South Korea
South Korea complete FIFA World Cup 2026 football schedule and results — every group-stage fixture and knockout match, with kick-off times and final scores.
Football Honours
Club & Football History
South Korea, known as the Taegeuk Warriors, are Asia's most World Cup-experienced side with 12 appearances and the continent's best-ever finish — fourth place on home soil in 2002 — and remain a perennial contender under the leadership of captain Son Heung-min. Coached by Hong Myung-bo, they have won the AFC Asian Cup twice and the EAFF Championship five times.
Football arrived on the Korean peninsula in the late 19th century, and the Korea Football Association was established in 1948, the same year the newly formed national team made its international debut at the London Olympics — defeating Mexico 5–3 in their first ever match. South Korea went on to become the first Asian nation to appear at a FIFA World Cup, taking part in the 1954 tournament in Switzerland, though they were beaten heavily in both group matches.
The early decades of competition brought continental success: back-to-back AFC Asian Cup titles in 1956 and 1960 established Korea as one of Asia's leading footballing nations. However, the program endured a lengthy wait before returning to the World Cup finals, missing out entirely between 1958 and 1982 before qualifying for four consecutive tournaments from 1986 onward.
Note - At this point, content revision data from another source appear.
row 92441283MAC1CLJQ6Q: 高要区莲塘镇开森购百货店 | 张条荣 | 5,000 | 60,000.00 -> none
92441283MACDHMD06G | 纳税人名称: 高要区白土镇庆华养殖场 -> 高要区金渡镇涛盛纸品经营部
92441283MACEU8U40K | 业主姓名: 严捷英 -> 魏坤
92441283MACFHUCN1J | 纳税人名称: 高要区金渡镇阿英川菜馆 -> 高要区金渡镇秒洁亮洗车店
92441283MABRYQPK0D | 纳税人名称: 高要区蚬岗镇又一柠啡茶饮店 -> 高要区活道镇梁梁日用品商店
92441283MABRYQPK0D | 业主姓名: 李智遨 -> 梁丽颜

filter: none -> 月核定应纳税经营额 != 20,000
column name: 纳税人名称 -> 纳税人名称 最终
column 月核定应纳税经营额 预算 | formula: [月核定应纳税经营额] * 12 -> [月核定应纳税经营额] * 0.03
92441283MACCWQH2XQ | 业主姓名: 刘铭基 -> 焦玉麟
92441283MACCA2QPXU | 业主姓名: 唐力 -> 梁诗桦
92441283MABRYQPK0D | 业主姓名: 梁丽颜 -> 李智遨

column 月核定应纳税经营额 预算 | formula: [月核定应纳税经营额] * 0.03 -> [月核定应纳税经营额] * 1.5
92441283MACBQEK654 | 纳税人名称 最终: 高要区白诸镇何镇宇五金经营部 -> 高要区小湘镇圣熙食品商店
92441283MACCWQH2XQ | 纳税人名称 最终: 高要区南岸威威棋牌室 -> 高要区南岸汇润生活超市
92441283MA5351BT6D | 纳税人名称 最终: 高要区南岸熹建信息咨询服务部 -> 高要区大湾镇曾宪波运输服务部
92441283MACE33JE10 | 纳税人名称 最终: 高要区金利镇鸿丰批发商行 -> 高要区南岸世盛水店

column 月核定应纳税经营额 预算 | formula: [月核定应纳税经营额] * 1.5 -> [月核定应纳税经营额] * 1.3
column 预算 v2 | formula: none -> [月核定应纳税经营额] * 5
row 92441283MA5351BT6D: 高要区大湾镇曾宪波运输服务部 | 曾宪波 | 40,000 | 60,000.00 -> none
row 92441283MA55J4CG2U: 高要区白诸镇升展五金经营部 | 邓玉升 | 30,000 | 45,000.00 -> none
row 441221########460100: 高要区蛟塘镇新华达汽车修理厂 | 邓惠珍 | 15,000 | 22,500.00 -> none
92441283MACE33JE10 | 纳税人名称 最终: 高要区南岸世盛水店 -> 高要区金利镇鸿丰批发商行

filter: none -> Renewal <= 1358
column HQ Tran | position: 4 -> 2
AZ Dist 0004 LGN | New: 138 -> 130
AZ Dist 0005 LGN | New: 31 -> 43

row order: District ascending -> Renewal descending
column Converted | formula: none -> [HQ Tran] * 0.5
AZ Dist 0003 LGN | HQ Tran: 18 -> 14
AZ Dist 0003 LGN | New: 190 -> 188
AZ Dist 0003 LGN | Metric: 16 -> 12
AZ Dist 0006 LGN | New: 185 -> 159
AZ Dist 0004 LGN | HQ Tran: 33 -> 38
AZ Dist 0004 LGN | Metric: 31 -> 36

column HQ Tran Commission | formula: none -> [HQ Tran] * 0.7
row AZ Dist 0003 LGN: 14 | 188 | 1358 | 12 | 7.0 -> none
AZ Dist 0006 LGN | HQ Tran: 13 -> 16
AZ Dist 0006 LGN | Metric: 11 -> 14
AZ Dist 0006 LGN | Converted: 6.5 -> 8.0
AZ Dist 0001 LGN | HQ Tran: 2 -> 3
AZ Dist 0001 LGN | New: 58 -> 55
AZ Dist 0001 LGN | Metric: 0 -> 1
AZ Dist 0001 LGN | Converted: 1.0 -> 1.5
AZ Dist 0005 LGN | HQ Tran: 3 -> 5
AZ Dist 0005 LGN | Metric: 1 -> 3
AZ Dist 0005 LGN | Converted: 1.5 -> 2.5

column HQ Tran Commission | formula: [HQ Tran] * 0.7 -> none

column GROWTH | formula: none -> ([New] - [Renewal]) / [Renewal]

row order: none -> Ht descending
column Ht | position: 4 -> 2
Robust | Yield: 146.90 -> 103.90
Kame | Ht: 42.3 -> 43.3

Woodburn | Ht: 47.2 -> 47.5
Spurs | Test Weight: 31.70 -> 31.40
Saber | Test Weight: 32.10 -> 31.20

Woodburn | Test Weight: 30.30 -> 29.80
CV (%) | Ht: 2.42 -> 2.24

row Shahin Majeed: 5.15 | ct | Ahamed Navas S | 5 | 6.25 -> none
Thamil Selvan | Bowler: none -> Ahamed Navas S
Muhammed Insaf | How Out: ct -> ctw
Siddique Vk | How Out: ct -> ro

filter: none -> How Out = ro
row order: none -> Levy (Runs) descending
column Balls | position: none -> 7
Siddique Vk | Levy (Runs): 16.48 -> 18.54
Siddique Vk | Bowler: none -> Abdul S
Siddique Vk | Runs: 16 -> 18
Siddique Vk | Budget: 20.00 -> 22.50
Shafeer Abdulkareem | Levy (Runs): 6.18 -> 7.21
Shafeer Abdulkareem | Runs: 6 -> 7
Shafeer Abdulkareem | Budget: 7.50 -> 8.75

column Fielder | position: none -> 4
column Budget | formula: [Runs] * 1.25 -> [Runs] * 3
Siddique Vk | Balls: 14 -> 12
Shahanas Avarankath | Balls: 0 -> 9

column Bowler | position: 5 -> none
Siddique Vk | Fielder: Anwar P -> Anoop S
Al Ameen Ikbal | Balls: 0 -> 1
The defining moment in South Korean football came at the 2002 FIFA World Cup, co-hosted with Japan, when a passionate home side defeated Portugal, Spain and Germany on the way to a historic fourth-place finish — the best result ever achieved by an Asian team. That breakthrough energised the sport domestically, and in the decades since, a steady pipeline of players to top European leagues — led most prominently by Tottenham Hotspur and Bayer Leverkusen's Son Heung-min — has kept South Korea among Asia's elite and a consistent presence at the World Cup.